Esto no significa que el proveedor de servicios se encargue de todo y que ya no sean necesarios los administradores del sistema en nuestra organización. Tanto si se utiliza un servidor en la nube (IaaS) como si se utiliza un entorno de desarrollo (PaaS), somos responsables de mantener el sistema operativo y las aplicaciones que instalemos correctamente configuradas, actualizadas a las últimas versiones y con todos los parches de seguridad que vayan apareciendo.

Quién es responsable de la seguridad

Sea cual sea la forma de contratación y el modelo de despliegue en la nube, tendremos que mantener las políticas de seguridad que aplicaban a los servicios que hemos trasladado a la nube Tendremos que cumplirlas o revisar su cumplimiento por parte del proveedor. Por ejemplo realizaremos periódicamente una copia de seguridad, controlaremos los accesos de los usuarios y borraremos las cuentas que ya no se utilizan; o verificaremos que lo hace el proveedor si así lo hemos acordado.

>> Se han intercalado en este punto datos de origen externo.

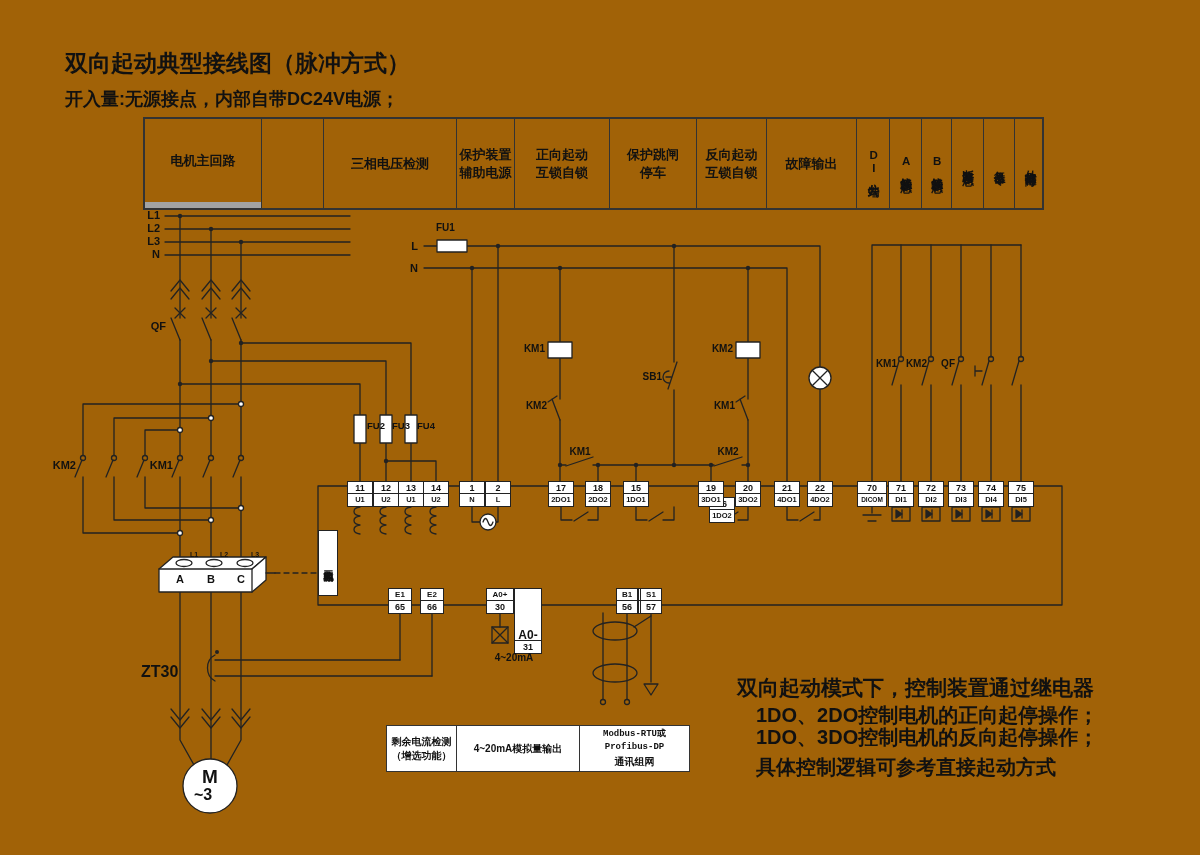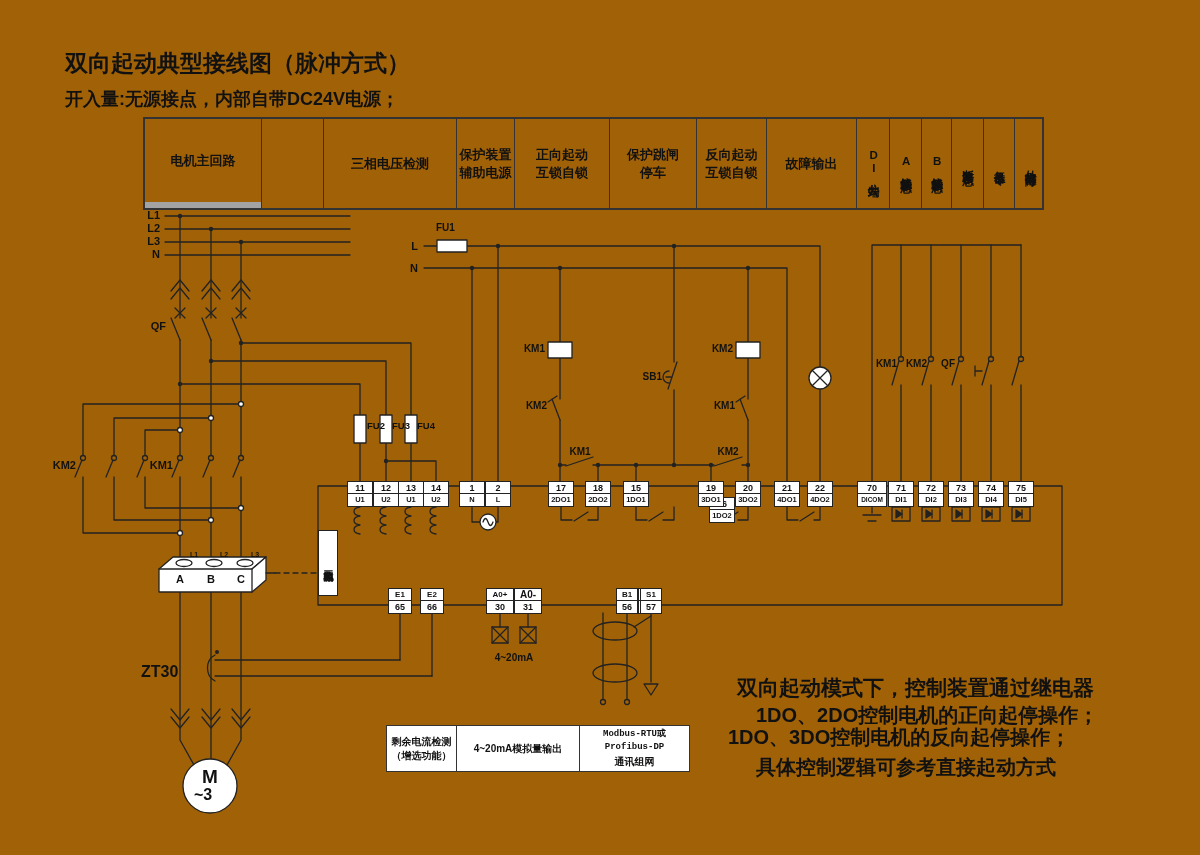"A0-" div.r1 { font-size: 10px -> 12px; margin-top: none -> 40px }
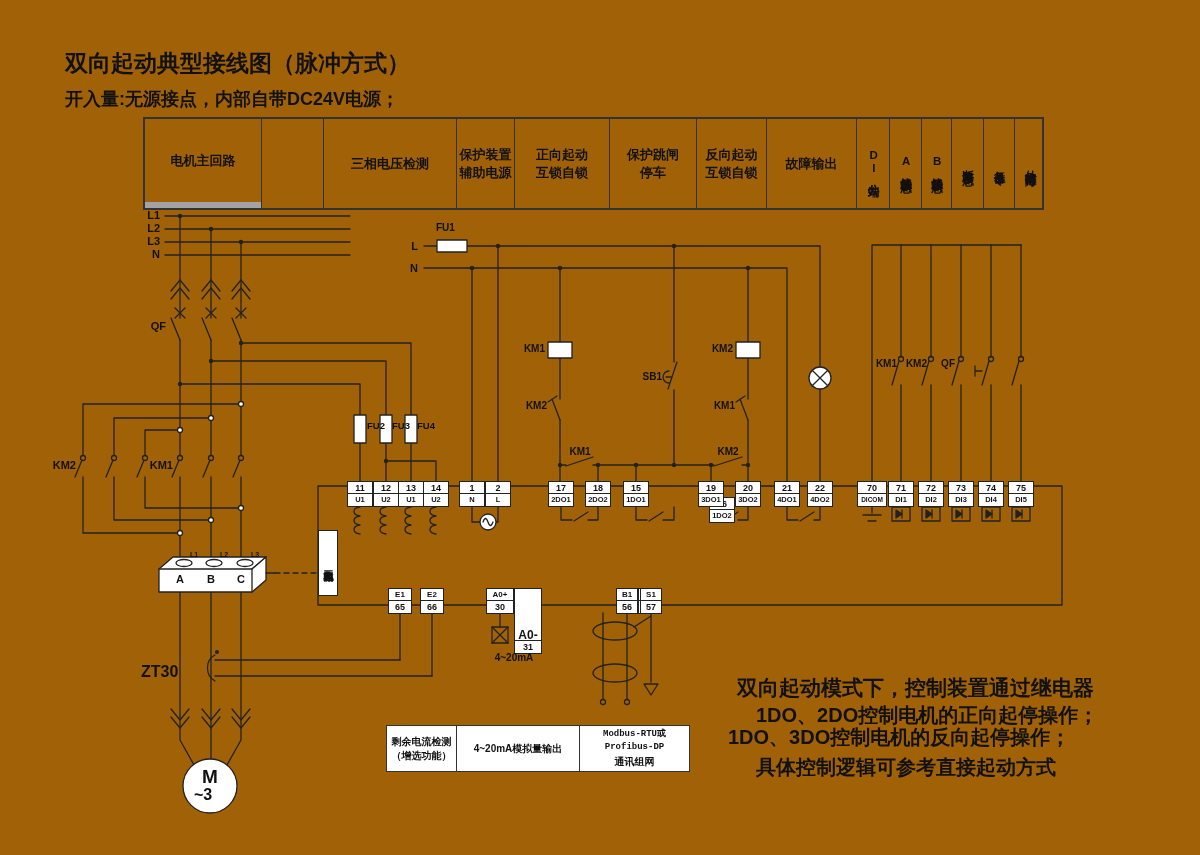"1DO、3DO控制电机的反向起停操作；" div.note { left: 728px -> 756px }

El proveedor de servicios se encarga de solucionar todos los problemas relacionados con los componentes electrónicos, si detecta un fallo en uno de los equipos dentro de sus instalaciones, automáticamente este equipo queda aislado y todos los procesos que se ejecutarán en él se migran a otra máquina que no tenga problemas. Este proceso puede durar tan solo unos minutos e incluso realizarse sin cortar el servicio permitiendo una disponibilidad ininterrumpida de los servicios en la nube.

En este aspecto, las ventajas del cloud computing frente a las arquitecturas tradicionales son abrumadoras. Gracias a las técnicas de virtualización y a la deslocalización de datos, se puede realizar una copia de seguridad de la máquina virtual al completo. De este modo, se almacena cada cierto tiempo el estado actual de todo el sistema incluyendo el sistema operativo, todas las aplicaciones instaladas con sus correspondientes actualizaciones y todos los datos.

Las responsabilidades de seguridad y los requisitos de seguridad de los procesos que migremos a la nube, que no recaigan directamente sobre nosotros como clientes, tenemos que trasladarlos al proveedor, y exigir poder verificar su cumplimiento. Antes de contratar tendremos que valorar las opciones que hay en el mercado para cada servicio que queramos subir a la nube. Unos tendrán más requisitos de seguridad que otros, en particular si tratan como datos personales o confidenciales.

Lo que está claro es que antes de lanzarse a firmar con un proveedor en la nube, sea para una aplicación, una plataforma o una infraestructura, tenemos que hacer un análisis detallado de los objetivos de negocio que queremo s conseguir, incluidos los de seguridad. Cuando tengamos claro estos objetivos, escucharemos a los proveedores para ver cuáles de ellos entienden nuestra necesidad, los requisitos de ciberseguridad y nuestro mercado.